We actually had one woman yell at us and tell us to go away. She was asking me a question about our fare much to quickly for me to understand, untill she finally gave up and yelled "You don't understand? What do you mean you dont understand? How am I supposed to do anything for you if you don't even understand? Go to information. Go!" I understood that.
But we ended up getting what we needed just fine from the next cashier, whos line I picked because she looked the most like a grandmother, and so I was projecting kindness and gentleness onto her. It totally worked.
The ride from L'viv to Tchop was uneventul. We slept most of the way there. In Tchop, we went through customs a second time, at like 4 in the morning. I again had a great time withthe people in this city. The border guards were especially hilarious. One lady took one look at my American passport and said "Amerikanska. hrm. ah, [in Russian] You don't speak Russian, do you?" "nope" I said. Then she said "[in Ukrainian] and surely not Ukrainian, eh?" I answered her, "No, I speak a little Ukranian," to which she responded with a huge smile and was like "Really? How lovely, you can go on through." Funny stuff.

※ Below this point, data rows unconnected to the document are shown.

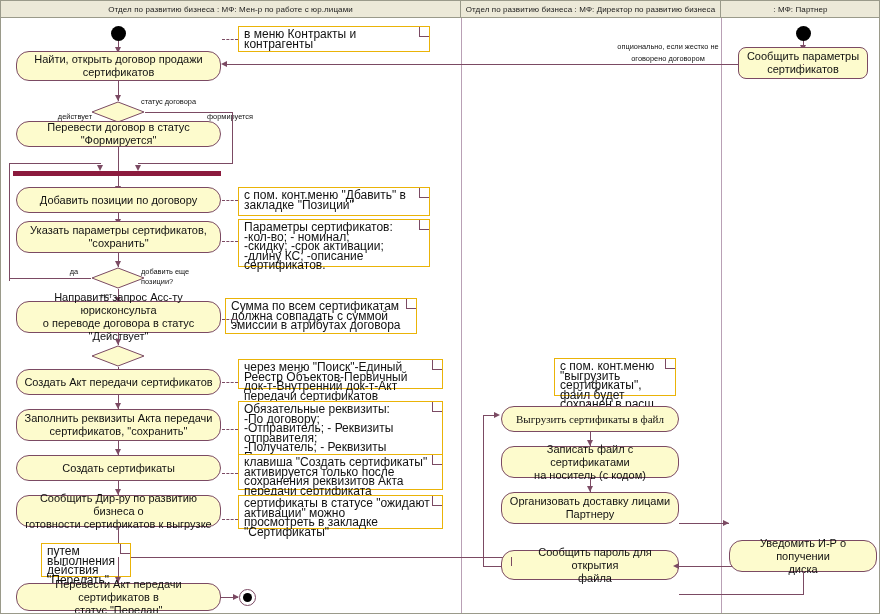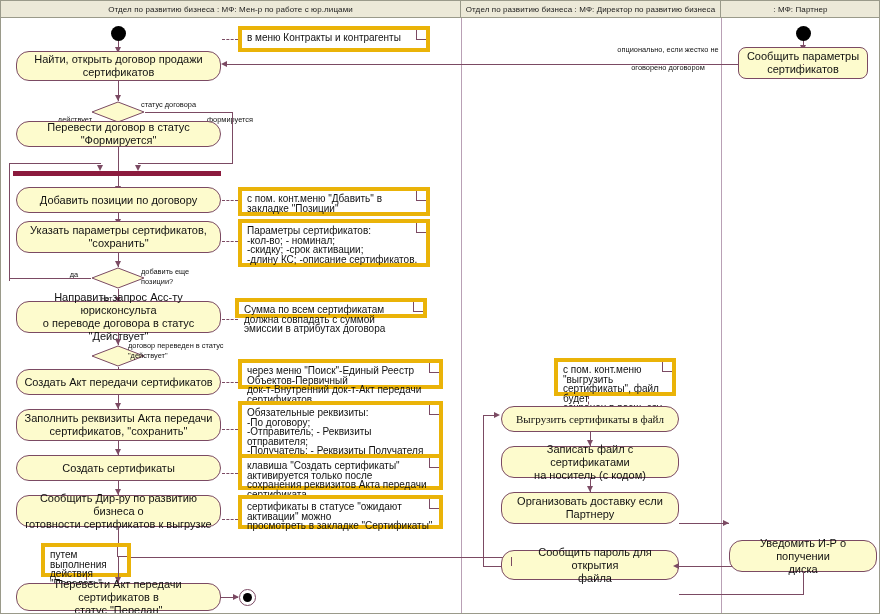--- a/index.html
+++ b/index.html
@@ -21,8 +21,8 @@
        line-height:13px;padding:2px 6px;}
 
   
-  .note{position:absolute;background:#ffffff;border:4px solid #eab308;
-        box-sizing:border-box;font-size:10px;color:#111;line-height:9.6px;
+  .note{position:absolute;background:#ffffff;border:1px solid #eab308;
+        box-sizing:border-box;font-size:12px;color:#111;line-height:9.6px;
         padding:3px 4px 3px 5px;white-space:pre-line;}
   .note::after{content:"";position:absolute;top:0;right:0;width:9px;height:9px;
         background:#ffffff;border-left:1px solid #7b4a63;border-bottom:1px solid #7b4a63;}

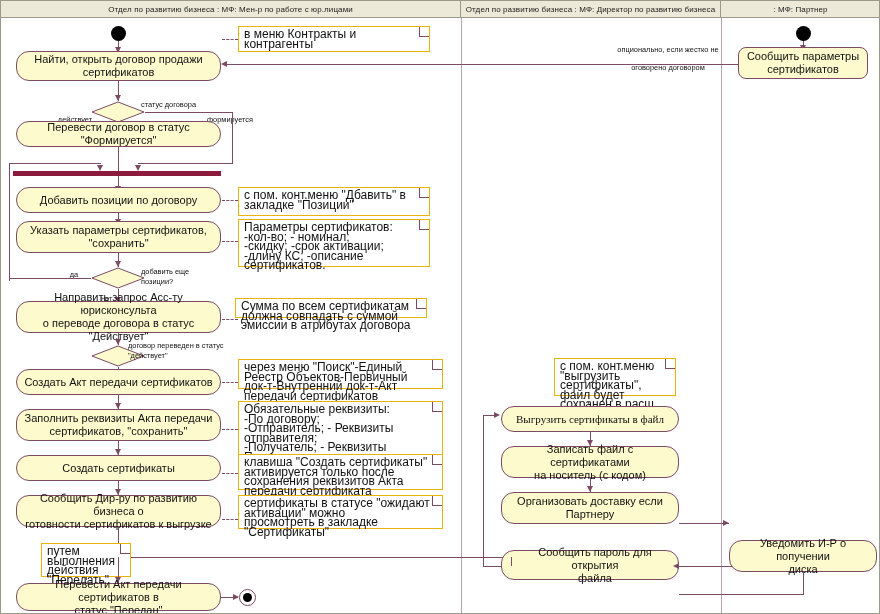--- a/index.html
+++ b/index.html
@@ -58,7 +58,7 @@
   .syncbar{position:absolute;background:#8b1a3d;height:5px;}
 
   
-  .elab{position:absolute;font-size:7.4px;color:#111;line-height:18px;
+  .elab{position:absolute;font-size:7.4px;color:#111;line-height:12px;
         white-space:pre-line;text-align:center;}
 </style>
 </head>

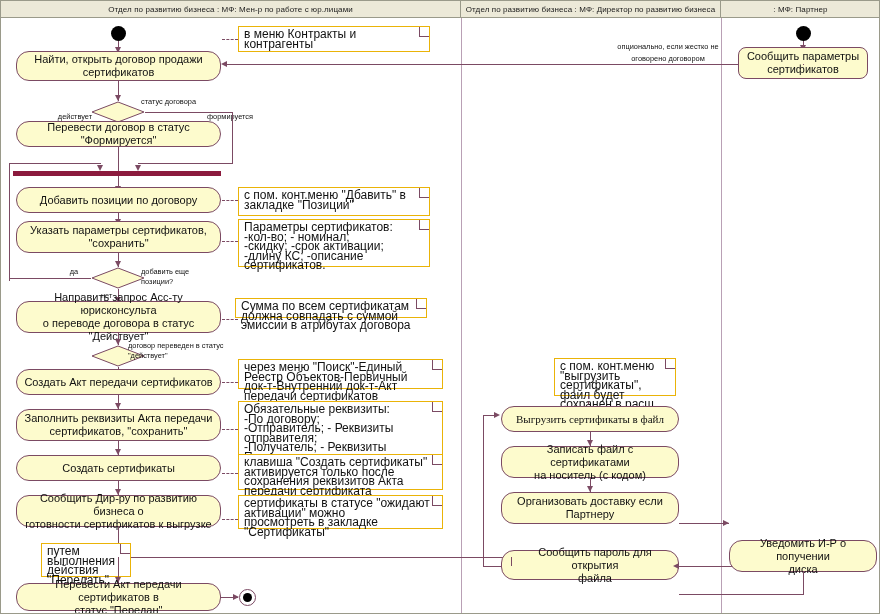--- a/index.html
+++ b/index.html
@@ -164,7 +164,7 @@
   <div class="act" style="left:15px;top:300px;width:205px;height:32px;white-space:pre-line;">Направить запрос Асс-ту юрисконсульта
 о переводе договора в статус "Действует"</div>
 
-  <div class="note" style="left:234px;top:297px;width:192px;height:20px;">Сумма по всем сертификатам должна совпадать с суммой
+  <div class="note" style="left:224px;top:297px;width:192px;height:36px;">Сумма по всем сертификатам должна совпадать с суммой
 эмиссии в атрибутах договора</div>
   <div class="dash-h" style="left:221px;top:318px;width:16px;"></div>
 

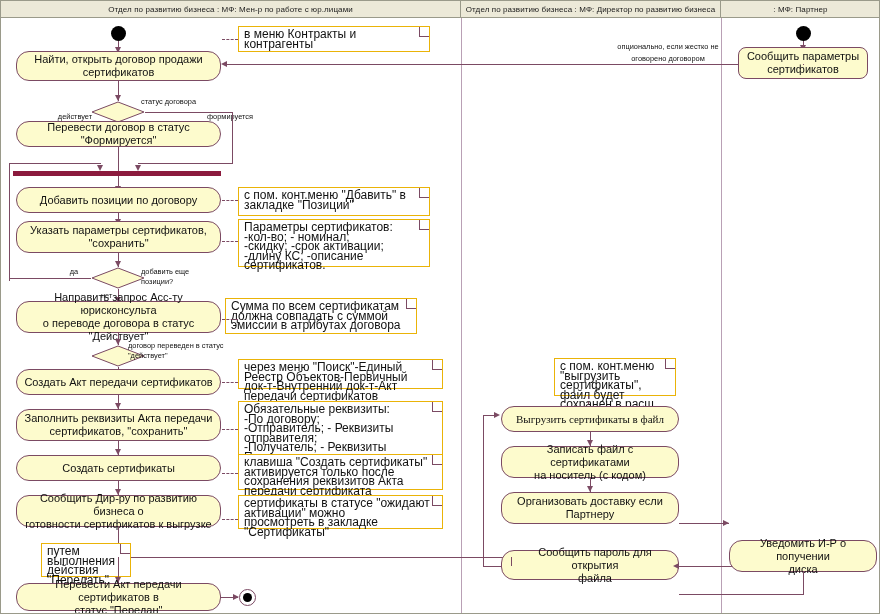--- a/index.html
+++ b/index.html
@@ -176,8 +176,6 @@
       <polygon points="27,1 53,11 27,21 1,11" fill="#fdfbcd" stroke="#7b4a63" stroke-width="1"></polygon>
     </svg>
   </div>
-  <div class="elab" style="left:127px;top:340px;width:130px;text-align:left;line-height:9.5px;">договор переведен в статус
-"действует"</div>
 
   <div class="ln lnv" style="left:117px;top:366px;height:10px;"></div>
   <div class="arr arr-d" style="left:114px;top:368px;"></div>

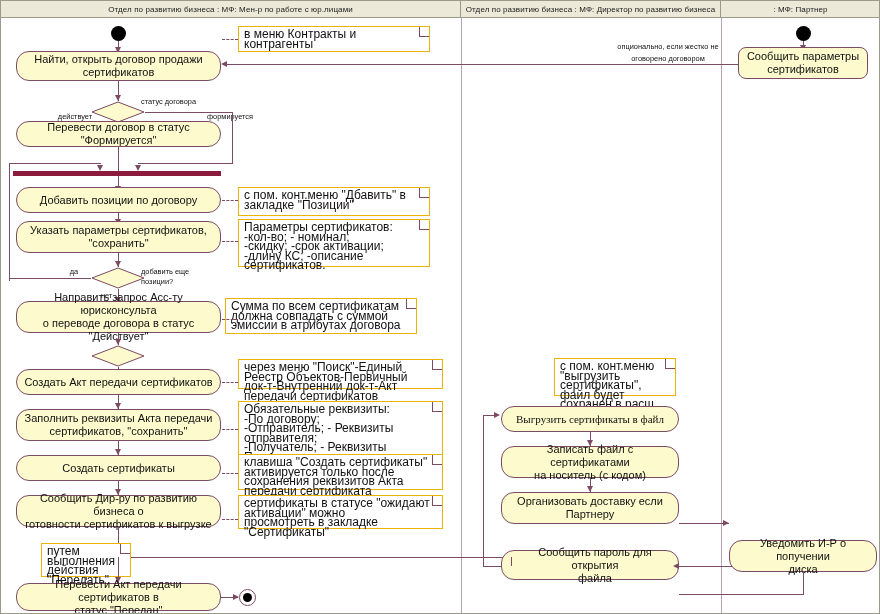--- a/index.html
+++ b/index.html
@@ -255,7 +255,7 @@
   <div class="ln lnv" style="left:589px;top:477px;height:14px;"></div>
   <div class="arr arr-d" style="left:586px;top:485px;"></div>
 
-  <div class="act" style="left:500px;top:491px;width:178px;height:32px;white-space:pre-line;">Организовать доставку если
+  <div class="act" style="left:500px;top:491px;width:178px;height:32px;white-space:pre-line;">Организовать доставку лицами
 Партнеру</div>
 
   <div class="ln lnh" style="left:678px;top:522px;width:50px;"></div>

The train from Tchop to Zahony was definatly noteworthy. This is not just a national border, but an EU border as well, and this line is ripe with smugglers pretty much around the clock. While we were on board, we saw two guys strip the plates off the air vents in the ceiling, pull back the vinyl coverings of the inside of the car, and pack nearly 250 packs of cigarettes into the roof space. They were absolutly surgical. It was amazing. When they were done, they closed up the vents, checked that you couldn't see anything with a flashlight, wiped all their prints off the ceiling, and then moved to another car. The whole train watched this go down, and barely anyone even looked up. Everyone is just so normalized to it. When we got to Zahony, the Hungarian border guards ripped through peoples luggage, and asked us specifically about cigarettes. One sweet looking old lady had 50 packs of cigarettes hidden in her bag that were found and confiscated right away. But to my knowledge, none of the ones packed in the ceiling were ever found, despite the guards scrutinizing the vents and looking into them with lights and banging on the ceilings, listening for things rattling around. Those same cars were attached to a larger engine and several other cars heading for Budapest. We slept the whole way there, 5,000 cigarettes in tow, and didnt rouse until nearly 9am, when we pulled into Budapest on Monday morning, just in time to go to class at 11.